▶ **Your task**: Copy exactly the lines of the material below that run from the one containing "3) The script" through the one containing "same parsing file". Copy no other lines.

▶ **Provided data**:
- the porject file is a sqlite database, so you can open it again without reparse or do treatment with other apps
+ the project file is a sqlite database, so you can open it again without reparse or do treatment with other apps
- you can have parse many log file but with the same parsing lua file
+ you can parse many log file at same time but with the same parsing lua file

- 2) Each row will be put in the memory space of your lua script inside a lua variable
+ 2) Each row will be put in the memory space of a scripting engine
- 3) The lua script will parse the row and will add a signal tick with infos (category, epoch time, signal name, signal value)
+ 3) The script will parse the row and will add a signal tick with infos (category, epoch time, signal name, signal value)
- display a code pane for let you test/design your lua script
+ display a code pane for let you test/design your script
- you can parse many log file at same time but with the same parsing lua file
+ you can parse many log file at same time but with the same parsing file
...
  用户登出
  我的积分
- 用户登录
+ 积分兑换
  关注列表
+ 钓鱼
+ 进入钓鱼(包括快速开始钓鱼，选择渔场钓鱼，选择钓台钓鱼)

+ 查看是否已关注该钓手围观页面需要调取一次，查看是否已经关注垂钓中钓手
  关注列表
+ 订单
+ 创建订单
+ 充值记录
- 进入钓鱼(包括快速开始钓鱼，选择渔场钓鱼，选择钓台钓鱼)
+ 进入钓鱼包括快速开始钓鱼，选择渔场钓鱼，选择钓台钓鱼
---
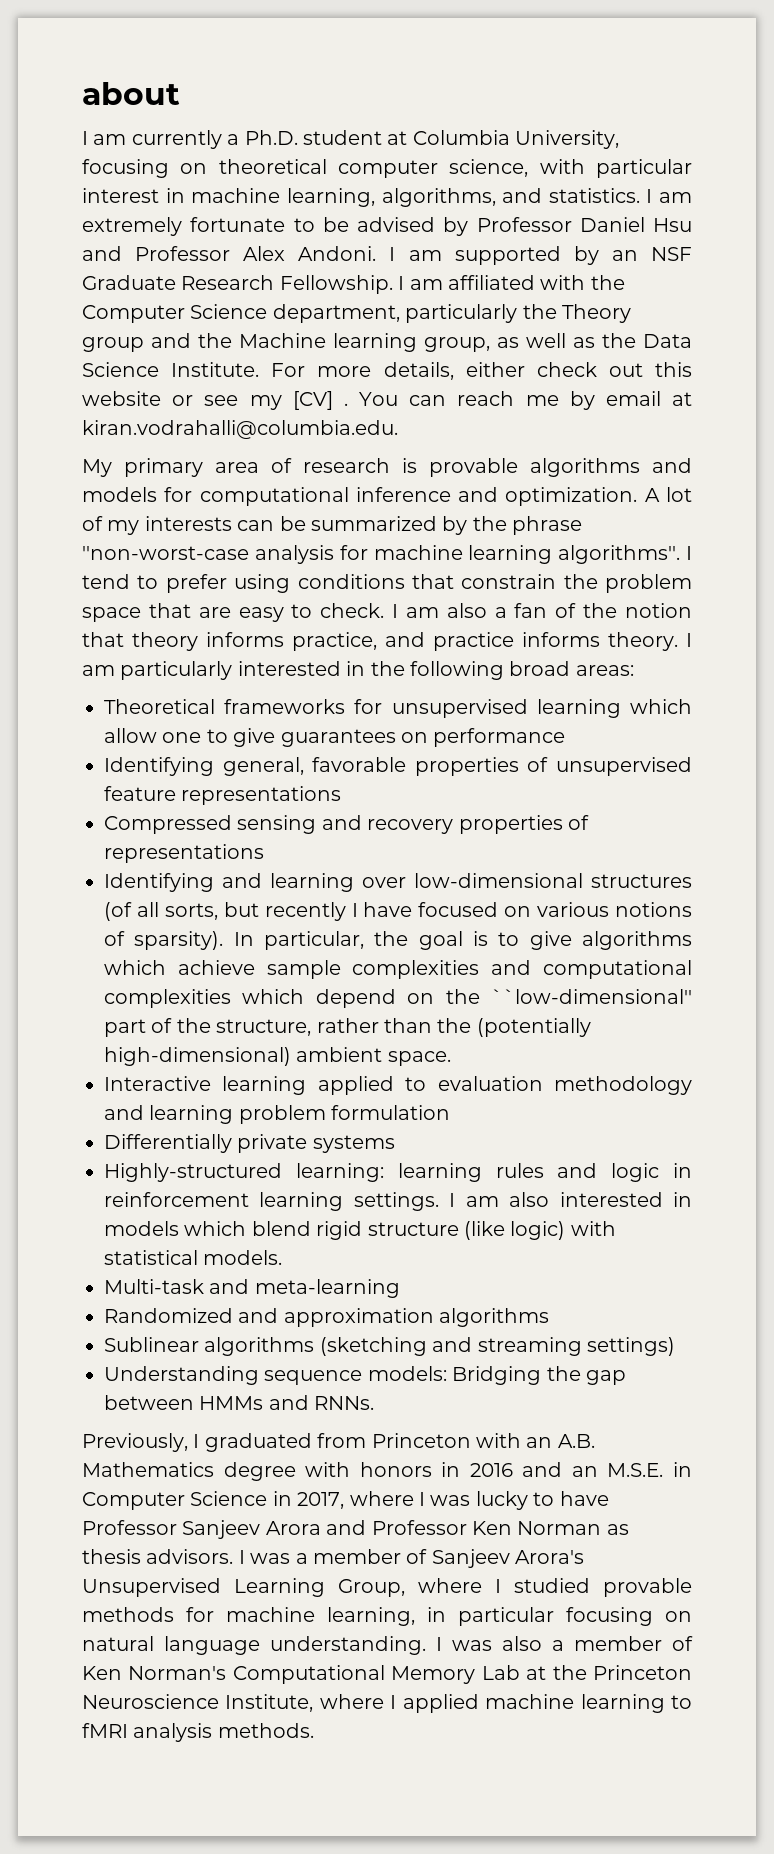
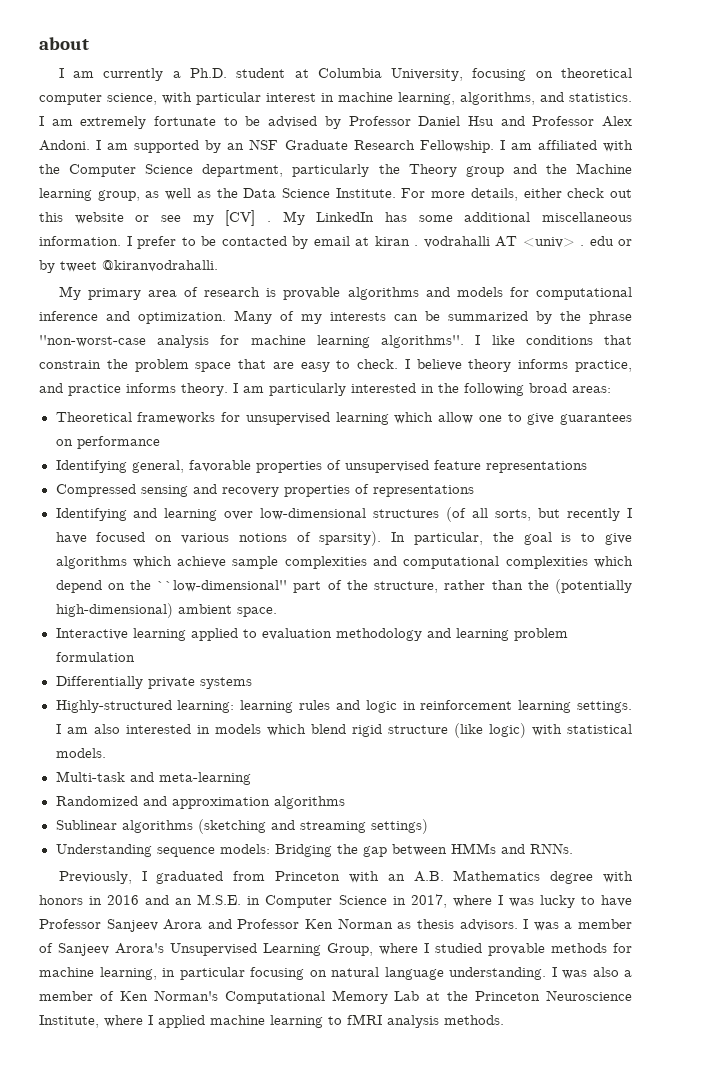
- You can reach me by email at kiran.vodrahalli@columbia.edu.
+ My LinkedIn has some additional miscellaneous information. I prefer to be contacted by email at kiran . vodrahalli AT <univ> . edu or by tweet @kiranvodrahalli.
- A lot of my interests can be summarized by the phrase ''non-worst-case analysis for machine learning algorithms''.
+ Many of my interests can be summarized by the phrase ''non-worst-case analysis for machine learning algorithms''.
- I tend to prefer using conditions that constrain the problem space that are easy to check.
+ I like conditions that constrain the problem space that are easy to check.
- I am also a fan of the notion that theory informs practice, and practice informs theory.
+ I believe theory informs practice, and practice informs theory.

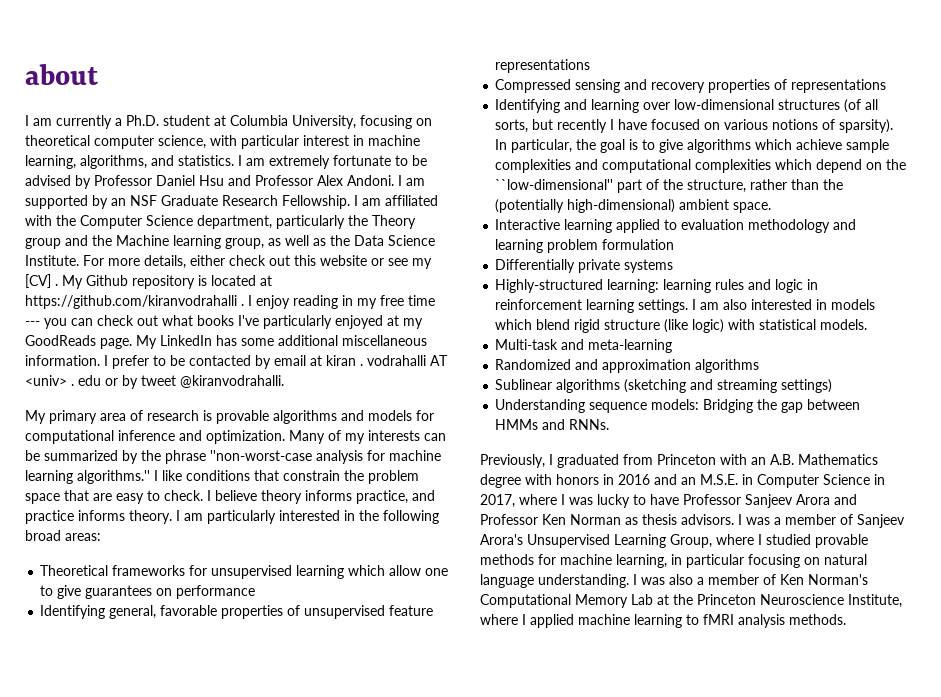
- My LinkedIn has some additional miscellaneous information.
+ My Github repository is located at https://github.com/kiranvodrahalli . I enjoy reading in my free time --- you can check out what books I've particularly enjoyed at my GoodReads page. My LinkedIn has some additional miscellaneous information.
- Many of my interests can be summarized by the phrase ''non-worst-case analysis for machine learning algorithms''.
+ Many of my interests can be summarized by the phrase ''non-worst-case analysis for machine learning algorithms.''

▶ **Result of this task**:
+ 3) The script will parse the row and will add a signal tick with infos (category, epoch time, signal name, signal value)
- display a code pane for let you test/design your lua script
+ display a code pane for let you test/design your script
- you can parse many log file at same time but with the same parsing lua file
+ you can parse many log file at same time but with the same parsing file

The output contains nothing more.